_Assignment:_
Only the lines below from the one that contains "border-collapse:collapse; table-layout:fixed;" through the one that contains "thead th.c-home, thead" should appear in your answer, exact and without pictures.

_Listed records:_
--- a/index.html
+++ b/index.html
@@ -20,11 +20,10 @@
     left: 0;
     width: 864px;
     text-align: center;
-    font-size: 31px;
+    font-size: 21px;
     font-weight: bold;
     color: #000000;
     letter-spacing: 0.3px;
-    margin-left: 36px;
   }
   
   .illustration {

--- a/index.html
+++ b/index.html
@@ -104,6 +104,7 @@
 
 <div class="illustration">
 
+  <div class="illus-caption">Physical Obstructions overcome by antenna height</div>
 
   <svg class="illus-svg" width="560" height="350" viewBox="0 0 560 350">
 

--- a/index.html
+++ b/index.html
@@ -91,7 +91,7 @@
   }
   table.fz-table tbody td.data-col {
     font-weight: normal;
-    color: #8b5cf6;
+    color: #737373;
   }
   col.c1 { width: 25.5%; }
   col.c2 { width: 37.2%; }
...
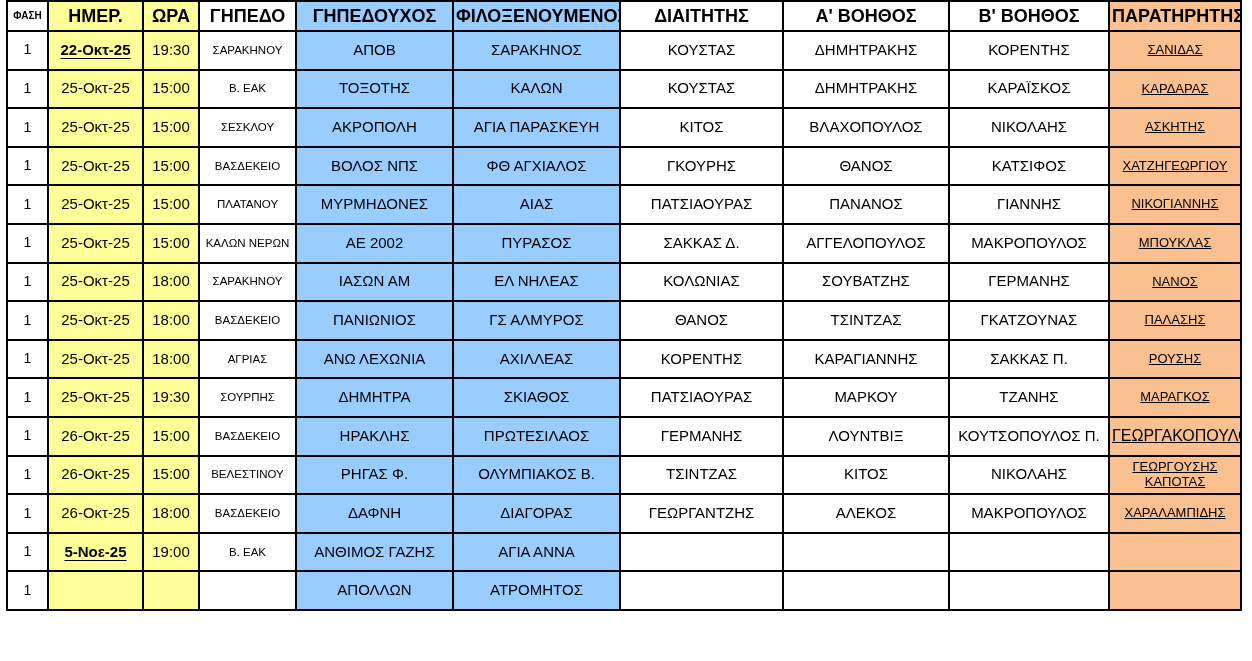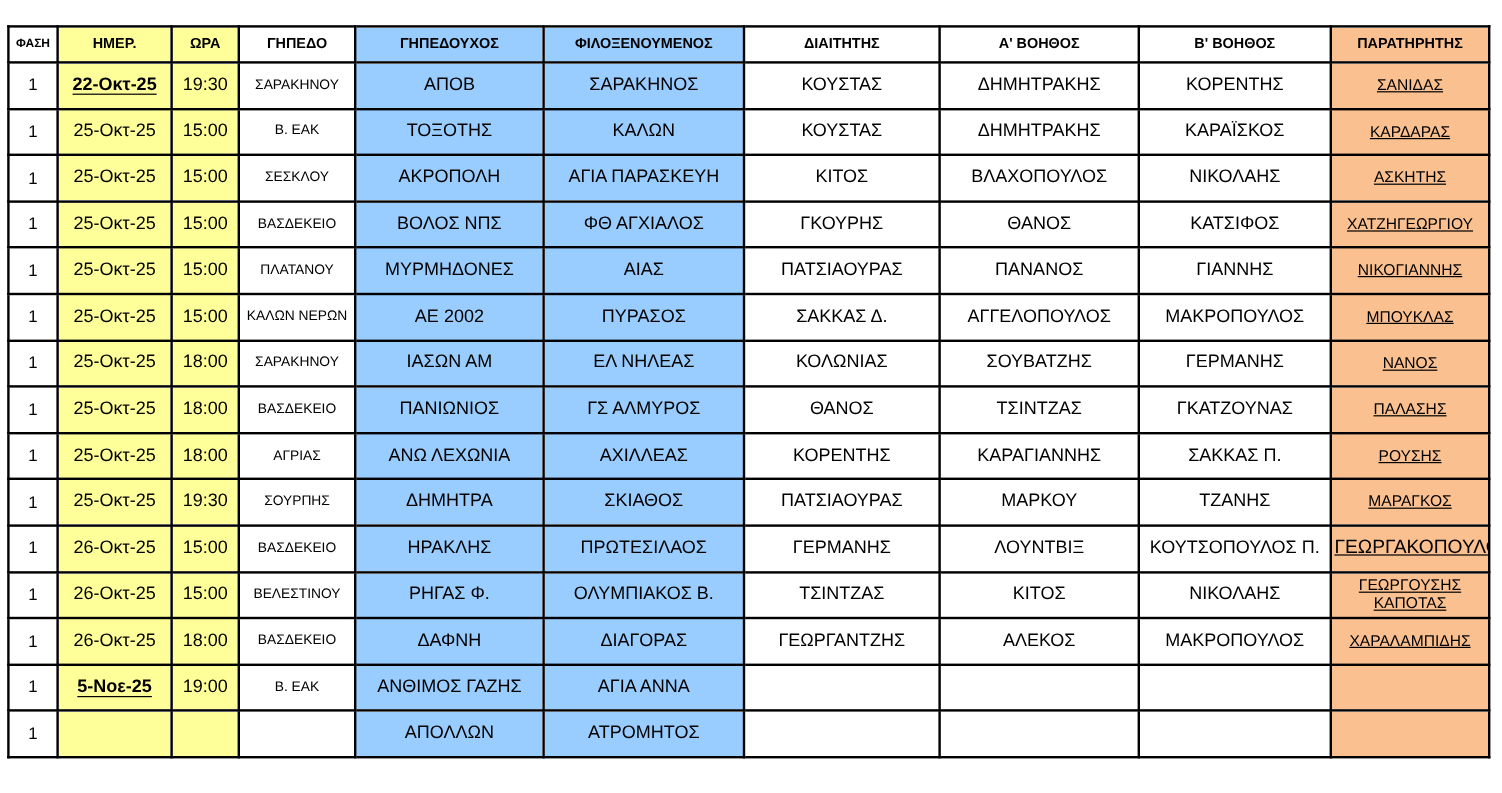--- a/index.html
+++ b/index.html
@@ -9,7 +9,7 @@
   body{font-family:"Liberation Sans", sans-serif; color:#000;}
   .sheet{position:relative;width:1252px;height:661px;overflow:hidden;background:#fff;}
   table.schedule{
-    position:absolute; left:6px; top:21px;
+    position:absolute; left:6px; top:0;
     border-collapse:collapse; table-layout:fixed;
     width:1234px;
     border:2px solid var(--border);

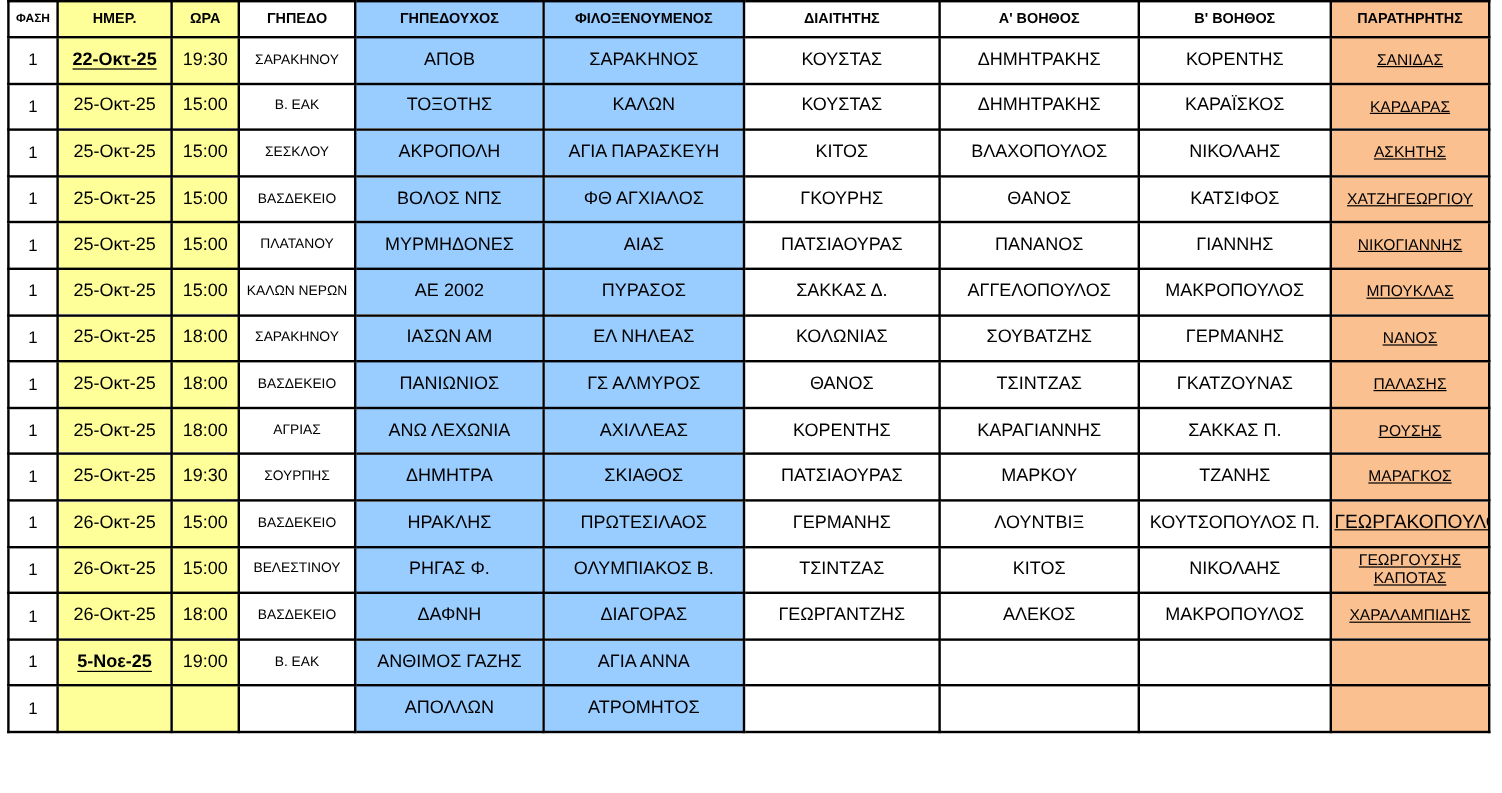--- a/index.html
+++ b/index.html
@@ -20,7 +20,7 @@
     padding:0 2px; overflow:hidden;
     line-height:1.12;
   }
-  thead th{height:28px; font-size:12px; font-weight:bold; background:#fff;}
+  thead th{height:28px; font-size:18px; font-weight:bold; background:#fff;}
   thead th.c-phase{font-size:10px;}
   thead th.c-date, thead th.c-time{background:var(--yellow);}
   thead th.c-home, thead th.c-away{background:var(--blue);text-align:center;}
...
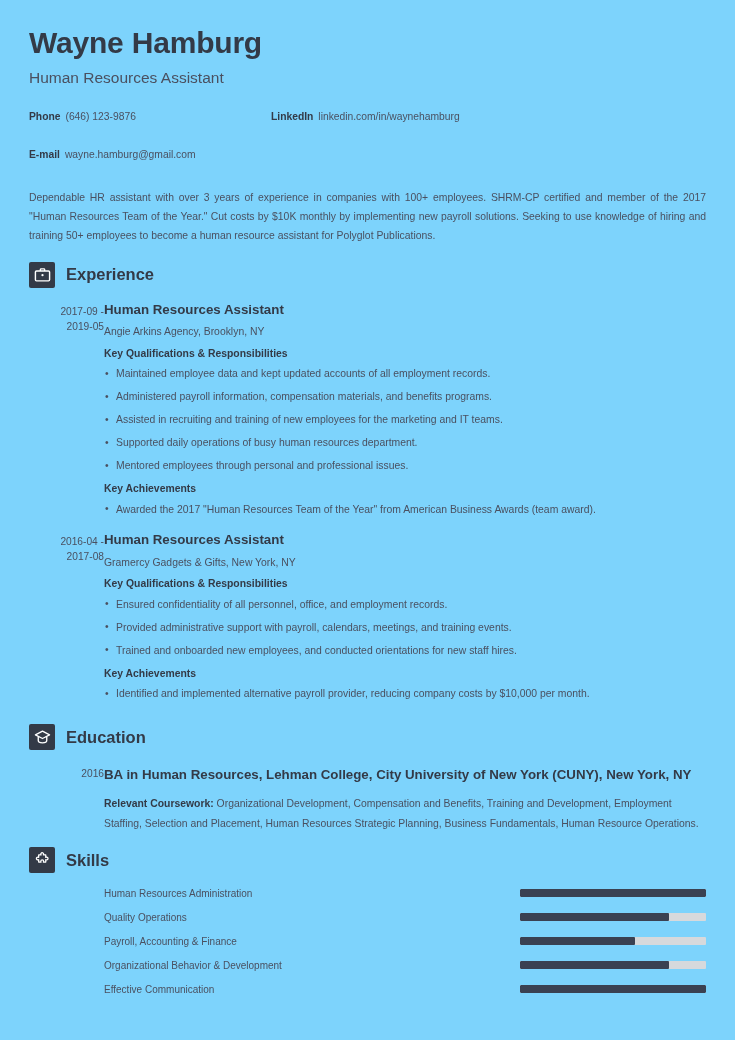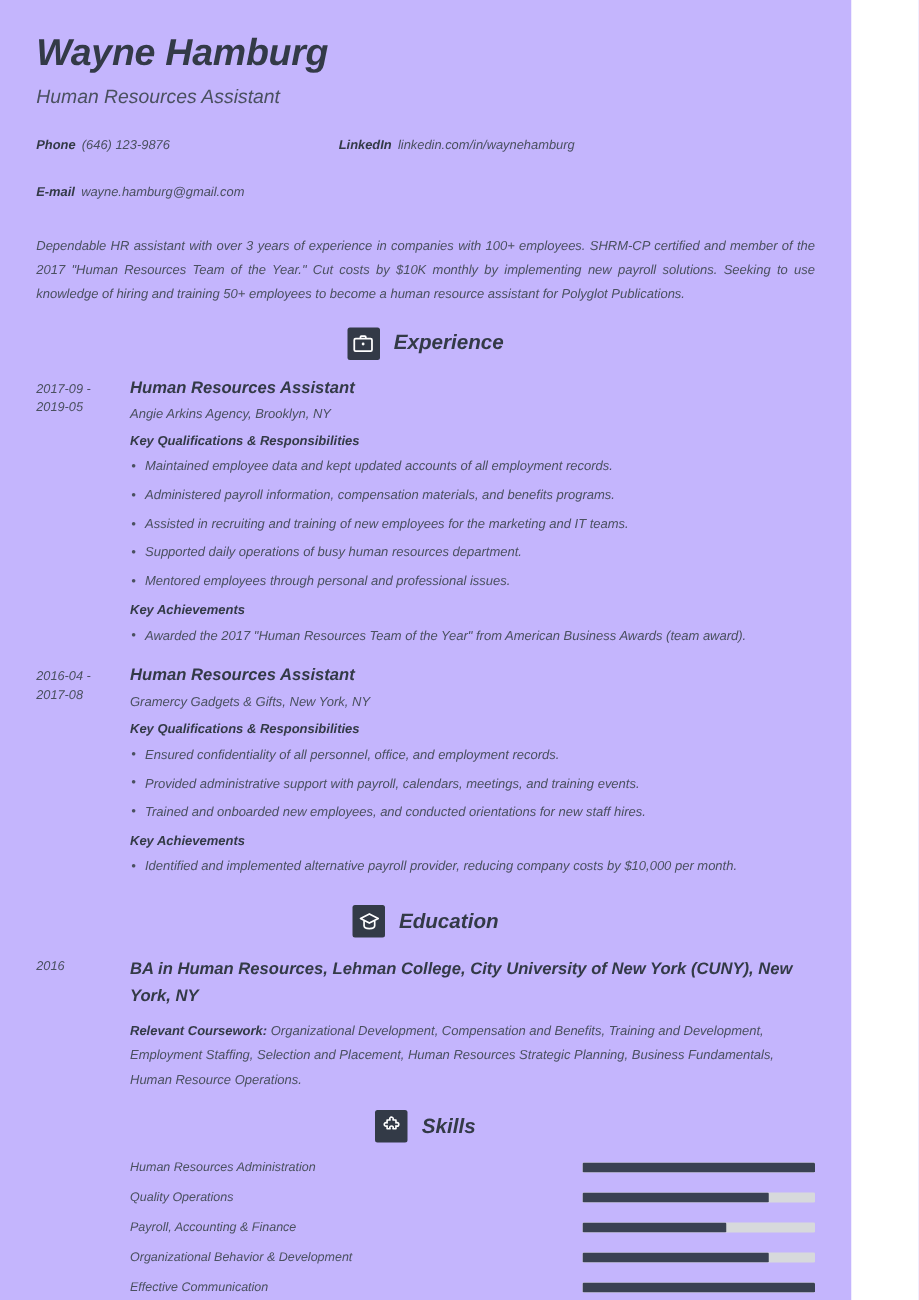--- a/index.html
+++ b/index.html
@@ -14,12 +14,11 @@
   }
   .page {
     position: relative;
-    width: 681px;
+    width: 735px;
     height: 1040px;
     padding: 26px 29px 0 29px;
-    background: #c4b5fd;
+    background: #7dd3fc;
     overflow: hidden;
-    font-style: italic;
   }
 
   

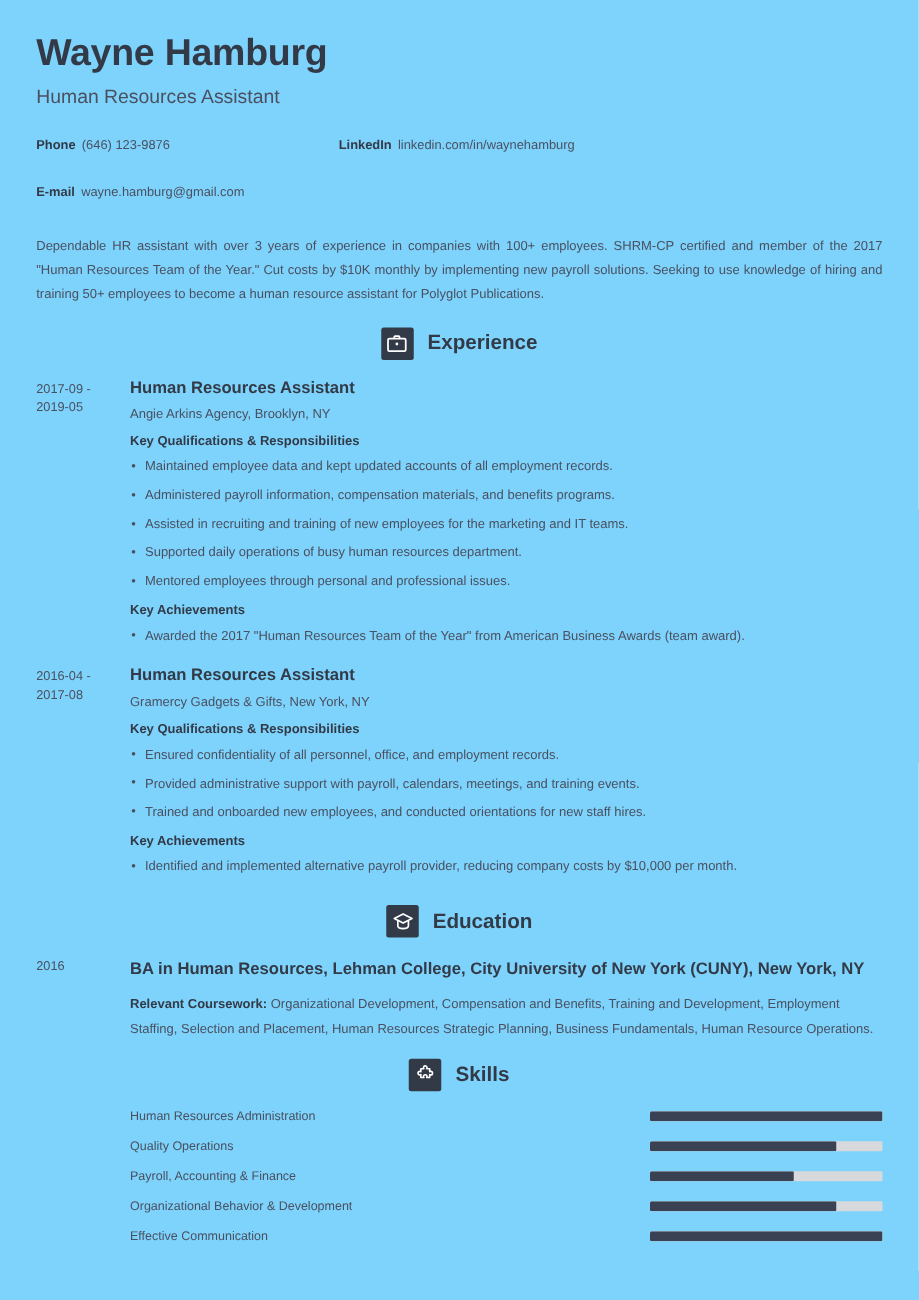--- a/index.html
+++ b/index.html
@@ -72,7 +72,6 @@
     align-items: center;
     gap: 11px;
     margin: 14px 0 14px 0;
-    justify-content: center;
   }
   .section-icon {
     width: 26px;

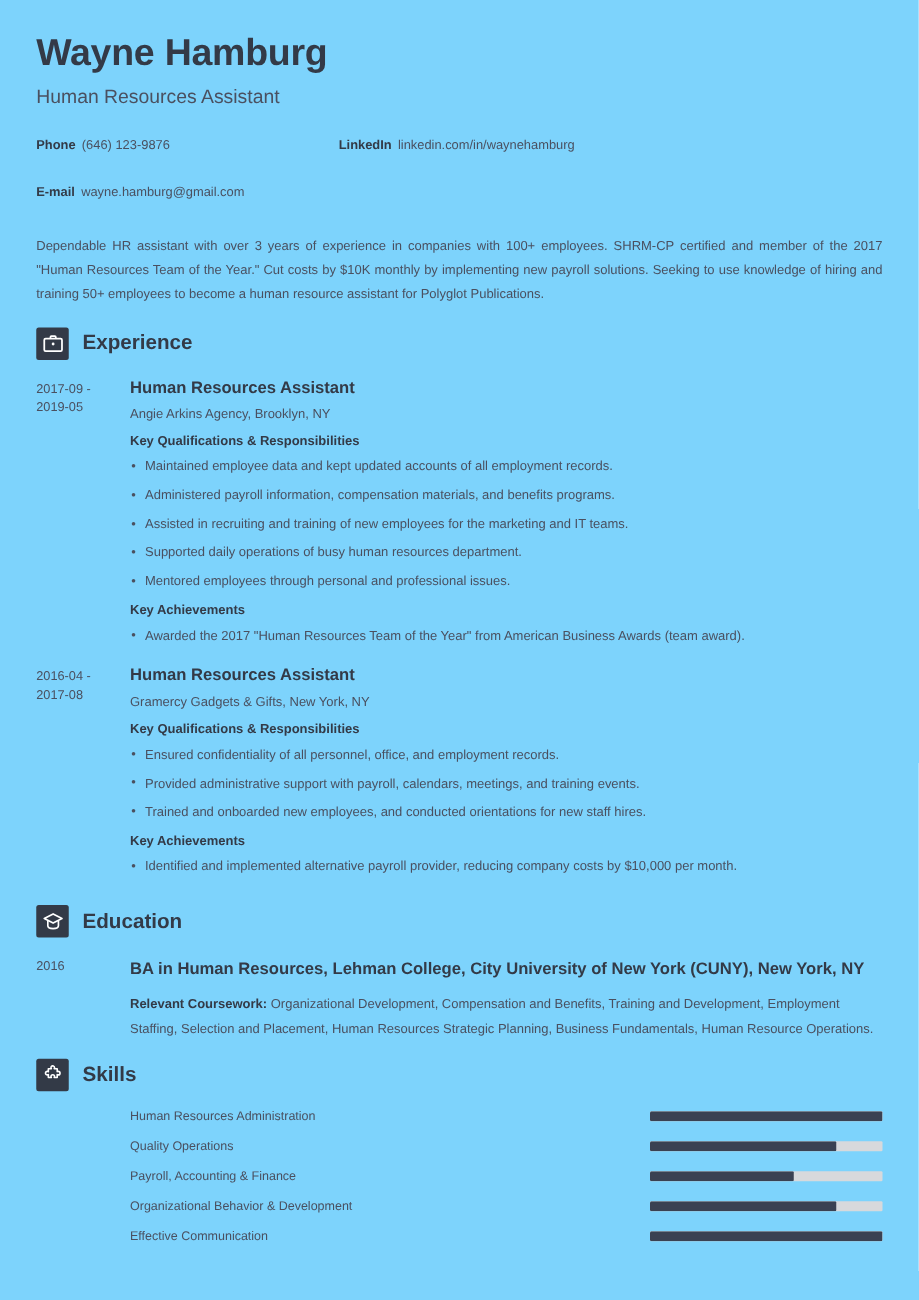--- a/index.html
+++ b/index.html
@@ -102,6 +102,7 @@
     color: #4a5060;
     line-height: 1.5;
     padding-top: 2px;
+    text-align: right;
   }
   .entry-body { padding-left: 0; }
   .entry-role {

_Written reply:_
     border-collapse:collapse; table-layout:fixed;
     width:1234px;
     border:2px solid var(--border);

--- a/index.html
+++ b/index.html
@@ -20,7 +20,7 @@
     padding:0 2px; overflow:hidden;
     line-height:1.12;
   }
-  thead th{height:28px; font-size:12px; font-weight:bold; background:#fff;}
+  thead th{height:28px; font-size:18px; font-weight:bold; background:#fff;}
   thead th.c-phase{font-size:10px;}
   thead th.c-date, thead th.c-time{background:var(--yellow);}
   thead th.c-home, thead th.c-away{background:var(--blue);text-align:center;}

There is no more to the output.